**PROBLEM DESCRIPTION**
Beneath this line is the data. Output exactly the lines from the line with "our Discord Community!" to the line with "You can also", both ends included, and nothing more.

**EXERCISE MATERIALS**
============================================================

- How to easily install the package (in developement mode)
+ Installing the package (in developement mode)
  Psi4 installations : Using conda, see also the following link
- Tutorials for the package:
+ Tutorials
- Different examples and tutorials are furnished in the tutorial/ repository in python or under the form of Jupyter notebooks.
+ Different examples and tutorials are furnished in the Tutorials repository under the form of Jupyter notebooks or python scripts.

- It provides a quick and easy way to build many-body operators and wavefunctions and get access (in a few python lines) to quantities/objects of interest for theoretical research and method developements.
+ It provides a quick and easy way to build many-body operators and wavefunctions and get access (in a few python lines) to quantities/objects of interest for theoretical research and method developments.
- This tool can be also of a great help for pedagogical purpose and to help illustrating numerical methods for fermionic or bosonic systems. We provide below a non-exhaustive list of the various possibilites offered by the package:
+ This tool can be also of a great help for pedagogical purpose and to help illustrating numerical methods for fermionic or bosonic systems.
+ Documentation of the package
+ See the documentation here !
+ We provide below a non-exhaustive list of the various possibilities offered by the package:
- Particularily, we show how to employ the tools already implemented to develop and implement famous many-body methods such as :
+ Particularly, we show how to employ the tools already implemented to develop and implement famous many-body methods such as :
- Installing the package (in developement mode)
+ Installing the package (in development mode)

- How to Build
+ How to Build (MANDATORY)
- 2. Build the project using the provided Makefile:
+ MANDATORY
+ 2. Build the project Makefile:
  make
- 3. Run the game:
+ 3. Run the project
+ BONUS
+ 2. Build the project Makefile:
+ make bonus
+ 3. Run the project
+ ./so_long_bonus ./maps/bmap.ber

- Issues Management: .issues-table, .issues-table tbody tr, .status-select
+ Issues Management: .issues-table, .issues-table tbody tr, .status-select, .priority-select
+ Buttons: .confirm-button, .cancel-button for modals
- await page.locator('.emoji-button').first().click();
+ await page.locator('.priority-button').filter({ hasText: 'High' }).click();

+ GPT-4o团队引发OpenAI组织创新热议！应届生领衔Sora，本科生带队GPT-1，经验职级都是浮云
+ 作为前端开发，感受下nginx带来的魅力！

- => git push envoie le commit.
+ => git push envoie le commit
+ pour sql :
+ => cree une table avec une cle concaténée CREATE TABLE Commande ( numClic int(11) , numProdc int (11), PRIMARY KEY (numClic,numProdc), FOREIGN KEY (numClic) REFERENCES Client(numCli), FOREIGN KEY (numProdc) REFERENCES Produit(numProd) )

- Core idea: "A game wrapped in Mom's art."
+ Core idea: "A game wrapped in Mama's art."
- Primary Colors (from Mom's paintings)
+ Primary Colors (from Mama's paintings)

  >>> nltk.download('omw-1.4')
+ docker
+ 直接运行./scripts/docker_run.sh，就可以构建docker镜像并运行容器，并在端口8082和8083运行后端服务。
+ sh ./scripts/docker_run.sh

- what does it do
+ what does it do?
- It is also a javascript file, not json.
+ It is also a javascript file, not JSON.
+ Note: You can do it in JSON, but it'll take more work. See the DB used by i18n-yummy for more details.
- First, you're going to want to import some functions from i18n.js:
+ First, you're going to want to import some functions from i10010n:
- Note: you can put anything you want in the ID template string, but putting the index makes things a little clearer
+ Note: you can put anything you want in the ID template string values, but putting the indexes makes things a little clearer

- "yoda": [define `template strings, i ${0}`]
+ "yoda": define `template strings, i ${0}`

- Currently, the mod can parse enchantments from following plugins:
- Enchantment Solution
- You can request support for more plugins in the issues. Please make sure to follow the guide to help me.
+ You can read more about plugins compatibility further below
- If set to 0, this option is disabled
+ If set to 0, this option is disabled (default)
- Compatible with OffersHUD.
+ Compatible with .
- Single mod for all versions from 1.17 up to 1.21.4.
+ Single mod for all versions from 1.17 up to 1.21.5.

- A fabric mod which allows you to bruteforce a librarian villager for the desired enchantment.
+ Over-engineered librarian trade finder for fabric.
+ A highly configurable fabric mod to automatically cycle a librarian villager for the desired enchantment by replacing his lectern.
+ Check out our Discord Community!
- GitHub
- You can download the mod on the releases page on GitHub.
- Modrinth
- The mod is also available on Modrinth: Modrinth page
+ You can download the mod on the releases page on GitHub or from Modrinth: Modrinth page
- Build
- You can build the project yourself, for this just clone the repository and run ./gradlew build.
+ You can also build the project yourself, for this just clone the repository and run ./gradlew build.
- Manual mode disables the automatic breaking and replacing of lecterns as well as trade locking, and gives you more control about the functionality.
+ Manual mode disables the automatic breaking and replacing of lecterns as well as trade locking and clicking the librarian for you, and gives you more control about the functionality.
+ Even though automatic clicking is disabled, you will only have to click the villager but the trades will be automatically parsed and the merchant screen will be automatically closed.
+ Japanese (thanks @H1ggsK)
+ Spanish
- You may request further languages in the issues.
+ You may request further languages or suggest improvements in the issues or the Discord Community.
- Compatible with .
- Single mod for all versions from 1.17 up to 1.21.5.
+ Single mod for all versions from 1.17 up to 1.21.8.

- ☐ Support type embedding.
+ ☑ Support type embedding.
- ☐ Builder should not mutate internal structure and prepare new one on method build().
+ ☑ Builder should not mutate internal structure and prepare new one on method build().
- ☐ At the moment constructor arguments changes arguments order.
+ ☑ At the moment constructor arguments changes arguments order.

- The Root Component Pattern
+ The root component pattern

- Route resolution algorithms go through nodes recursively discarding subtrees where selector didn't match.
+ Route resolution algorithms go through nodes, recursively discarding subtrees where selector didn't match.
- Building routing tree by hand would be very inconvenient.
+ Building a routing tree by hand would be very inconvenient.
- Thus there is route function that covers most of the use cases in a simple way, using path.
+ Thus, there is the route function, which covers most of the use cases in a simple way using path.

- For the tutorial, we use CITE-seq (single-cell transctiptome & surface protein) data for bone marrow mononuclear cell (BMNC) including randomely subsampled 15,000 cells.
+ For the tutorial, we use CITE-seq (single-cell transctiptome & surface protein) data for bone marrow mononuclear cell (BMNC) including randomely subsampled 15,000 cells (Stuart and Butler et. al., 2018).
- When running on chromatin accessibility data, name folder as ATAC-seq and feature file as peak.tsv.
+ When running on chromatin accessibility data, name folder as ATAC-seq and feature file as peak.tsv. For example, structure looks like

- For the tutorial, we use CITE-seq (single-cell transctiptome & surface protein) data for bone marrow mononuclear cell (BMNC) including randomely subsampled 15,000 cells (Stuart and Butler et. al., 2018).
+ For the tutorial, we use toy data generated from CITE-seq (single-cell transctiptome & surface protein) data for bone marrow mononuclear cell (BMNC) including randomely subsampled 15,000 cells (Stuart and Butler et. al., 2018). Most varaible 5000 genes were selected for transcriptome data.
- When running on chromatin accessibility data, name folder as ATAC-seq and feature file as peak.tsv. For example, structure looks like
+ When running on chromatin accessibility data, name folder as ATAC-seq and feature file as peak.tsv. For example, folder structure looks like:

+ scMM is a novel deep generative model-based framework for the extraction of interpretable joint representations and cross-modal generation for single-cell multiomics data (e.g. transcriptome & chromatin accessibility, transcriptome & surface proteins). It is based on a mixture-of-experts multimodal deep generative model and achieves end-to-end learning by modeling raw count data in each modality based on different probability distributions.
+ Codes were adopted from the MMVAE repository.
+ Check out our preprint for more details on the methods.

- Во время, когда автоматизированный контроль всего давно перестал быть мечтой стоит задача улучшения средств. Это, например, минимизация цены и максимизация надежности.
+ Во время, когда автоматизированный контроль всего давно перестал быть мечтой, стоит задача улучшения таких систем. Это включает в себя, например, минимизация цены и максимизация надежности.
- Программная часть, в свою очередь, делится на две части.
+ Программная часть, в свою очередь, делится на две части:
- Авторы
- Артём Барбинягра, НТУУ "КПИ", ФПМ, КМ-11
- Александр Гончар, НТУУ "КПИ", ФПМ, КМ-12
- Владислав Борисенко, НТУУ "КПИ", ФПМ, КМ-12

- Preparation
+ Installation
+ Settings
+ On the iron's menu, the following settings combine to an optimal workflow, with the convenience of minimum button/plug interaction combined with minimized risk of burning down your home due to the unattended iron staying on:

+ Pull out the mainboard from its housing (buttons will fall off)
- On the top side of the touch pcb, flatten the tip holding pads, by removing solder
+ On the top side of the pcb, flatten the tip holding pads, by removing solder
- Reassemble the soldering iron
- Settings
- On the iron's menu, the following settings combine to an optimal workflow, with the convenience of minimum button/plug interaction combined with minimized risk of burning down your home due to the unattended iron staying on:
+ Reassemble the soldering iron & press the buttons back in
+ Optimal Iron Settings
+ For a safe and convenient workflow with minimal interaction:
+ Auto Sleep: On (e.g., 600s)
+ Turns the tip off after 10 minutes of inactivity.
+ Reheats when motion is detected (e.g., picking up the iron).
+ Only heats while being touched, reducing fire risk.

============================================================

**SOLUTION BELOW**
+ Check out our Discord Community!
- GitHub
- You can download the mod on the releases page on GitHub.
- Modrinth
- The mod is also available on Modrinth: Modrinth page
+ You can download the mod on the releases page on GitHub or from Modrinth: Modrinth page
- Build
- You can build the project yourself, for this just clone the repository and run ./gradlew build.
+ You can also build the project yourself, for this just clone the repository and run ./gradlew build.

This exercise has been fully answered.